Given information:
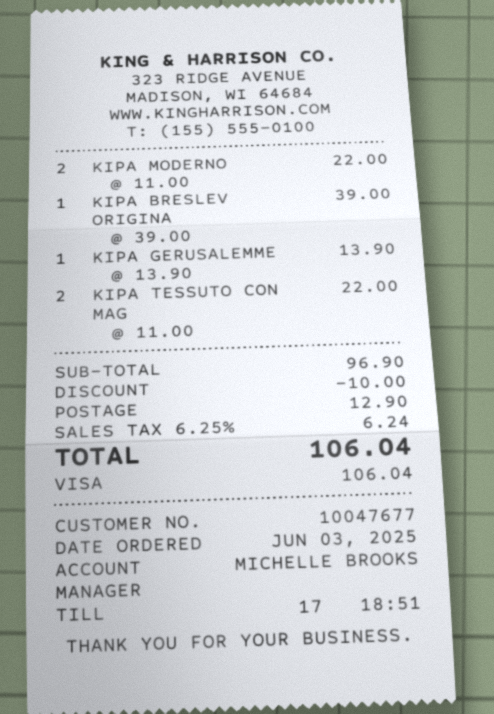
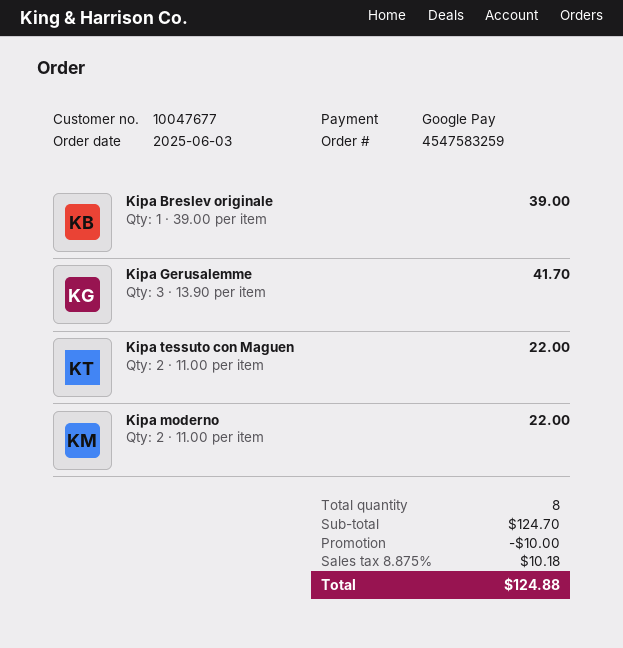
payment method: Visa -> Google Pay
KIPA GERUSALEMME: 1 x 13.90 = 13.90 -> 3 x 13.90 = 41.70
subtotal: 96.90 -> 124.70
shipping: 12.90 -> none
tax: 6.25% = 6.24 -> 8.875% = 10.18
total: 106.04 -> 124.88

Exercise aim:
Please transcribe each line above exactly, but leave the images out.

Answer section:
payment method: Visa -> Google Pay
KIPA GERUSALEMME: 1 x 13.90 = 13.90 -> 3 x 13.90 = 41.70
subtotal: 96.90 -> 124.70
shipping: 12.90 -> none
tax: 6.25% = 6.24 -> 8.875% = 10.18
total: 106.04 -> 124.88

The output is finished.